That's a good point that there's a disjuncture between the kind of activities that a group does and the affiliations model. For example, a chapter could be quite small and a user group can be quite large, and there is some flex in the issues that each will experience.
I'm happy to talk off-list about the legal issues if you wish. My head is pretty packed with it, since I've been dealing with a lot of it over the past few months as we're trying to scale up our activities and we're looking at hosting the Wikimedia Conference next year. As you say, other groups with different kinds of activities and ambitions might choose to take a different and less careful approach. For example, a college Wikipedia club with limited growth ambitions may have a lot less to think about than we do.

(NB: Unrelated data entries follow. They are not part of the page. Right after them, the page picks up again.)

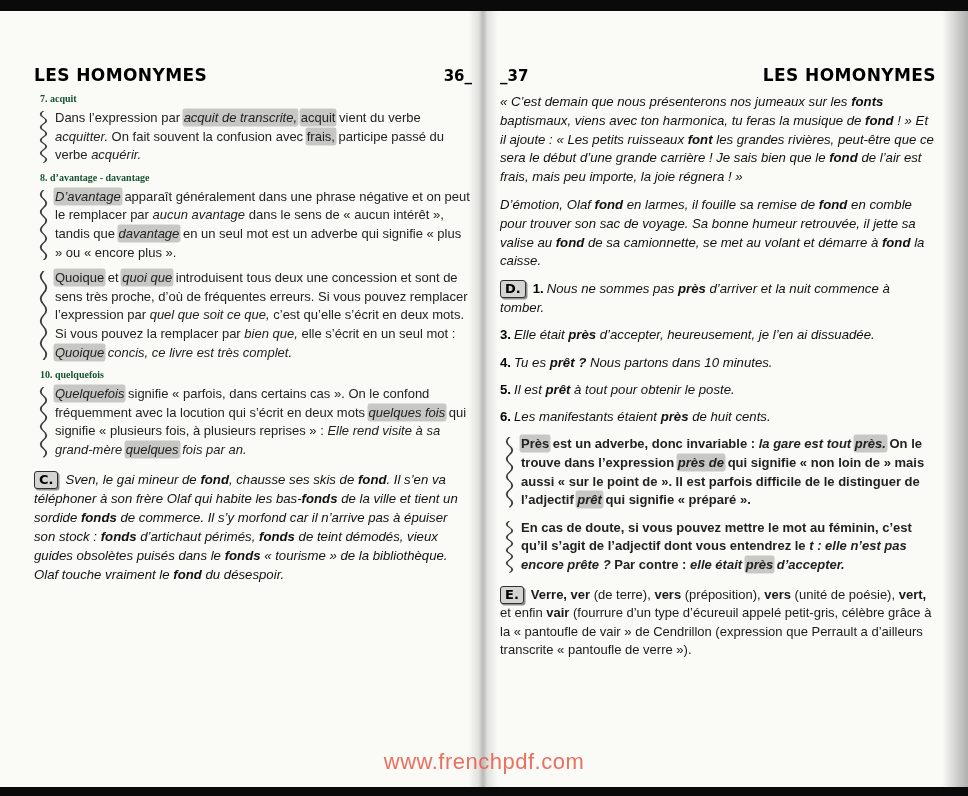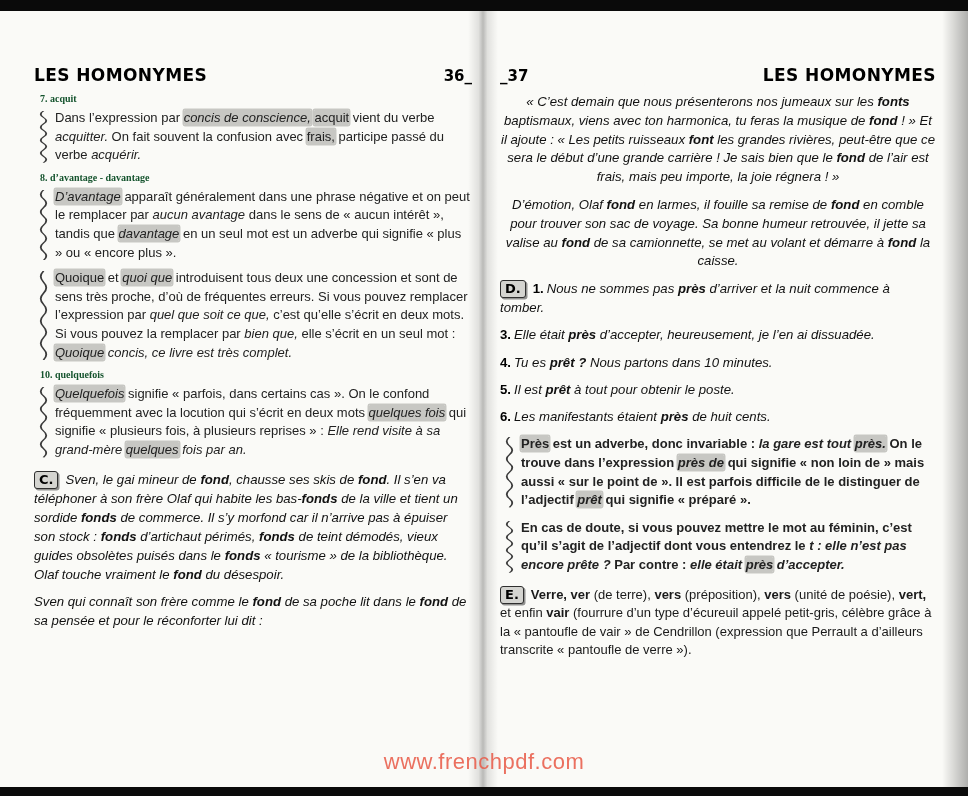--- a/index.html
+++ b/index.html
@@ -54,7 +54,7 @@
   .i { font-style:italic; }
   .h { background:#c7c7c3; box-shadow:0 0 0 1.5px #c7c7c3; border-radius:1px; }
 
-  .story { font-style:italic;text-align:center; }
+  .story { font-style:italic; }
   .story .para { margin-bottom:9px; font-size:13.2px; line-height:18.8px; color:#111; }
 
   .marker {

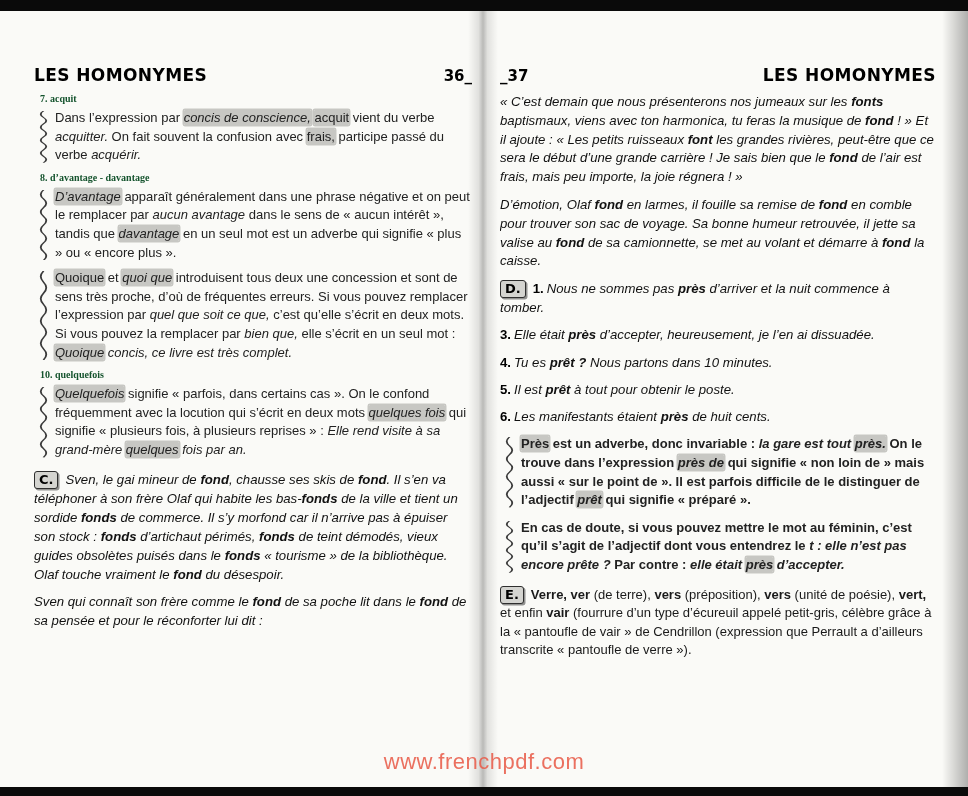--- a/index.html
+++ b/index.html
@@ -101,7 +101,7 @@
           <svg class="wave" viewBox="0 0 12 240" preserveAspectRatio="none">
               <path d="M6 0 Q0 15 6 30 T6 60 T6 90 T6 120 T6 150 T6 180 T6 210 T6 240" fill="none" stroke="#3a3a3a" stroke-width="2"></path>
             </svg>
-          <p><span>Dans l’expression par </span><span class="i h">concis de conscience,</span><span> </span><span class="h">acquit</span><span> vient du verbe </span><span class="i">acquitter.</span><span> On fait souvent la confusion avec </span><span class="h">frais,</span><span> participe passé du verbe </span><span class="i">acquérir.</span></p>
+          <p><span>Dans l’expression par </span><span class="i h">acquit de transcrite,</span><span> </span><span class="h">acquit</span><span> vient du verbe </span><span class="i">acquitter.</span><span> On fait souvent la confusion avec </span><span class="h">frais,</span><span> participe passé du verbe </span><span class="i">acquérir.</span></p>
         </div>
       </div>
 

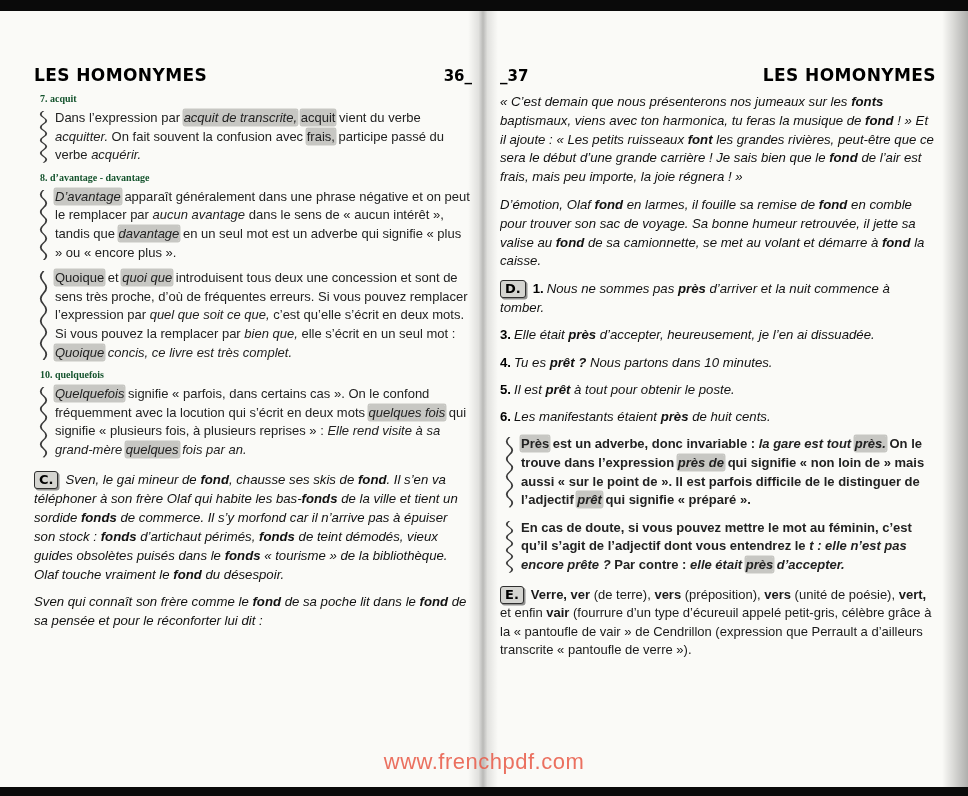--- a/index.html
+++ b/index.html
@@ -136,7 +136,6 @@
 
       <div class="exercise">
         <p class="para"><span class="marker">C.</span><span><span>Sven, le gai mineur de </span><span class="b">fond</span><span>, chausse ses skis de </span><span class="b">fond</span><span>. Il s’en va téléphoner à son frère Olaf qui habite les bas-</span><span class="b">fonds</span><span> de la ville et tient un sordide </span><span class="b">fonds</span><span> de commerce. Il s’y morfond car il n’arrive pas à épuiser son stock : </span><span class="b">fonds</span><span> d’artichaut périmés, </span><span class="b">fonds</span><span> de teint démodés, vieux guides obsolètes puisés dans le </span><span class="b">fonds</span><span> « tourisme » de la bibliothèque. Olaf touche vraiment le </span><span class="b">fond</span><span> du désespoir.</span></span></p>
-        <p class="para"><span>Sven qui connaît son frère comme le </span><span class="b">fond</span><span> de sa poche lit dans le </span><span class="b">fond</span><span> de sa pensée et pour le réconforter lui dit :</span></p>
       </div>
     </div>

I feel like I'm getting muddled in my explanation so I'll stop here and just say that I'm happy to continue this conversation off list. Hopefully we can get back to the discussion about affiliate user groups and mentoring in general.
On Sun, Oct 18, 2015 at 10:27 PM, Gregory Varnum <gregory.varnum@gmail.com
wrote:
It is limited liability on both parts, meaning that user groups are not required to become legal entities, or maintain the higher reporting and capacity requirements that chapters and thematic organizations are required to maintain.
The considerations that you are mentioning are tied to your activities and not your status as a user group. It is a misleading and discouraging to others to imply that running a user group in the United States requires all of that liability and workload. User groups are not required to become legal entities (which Cascadia has opted to do), and can be as simple as a student club at a university. In other words, not all user groups are alike. The level of liability is tied to the activities the group engages in, not the affiliations model.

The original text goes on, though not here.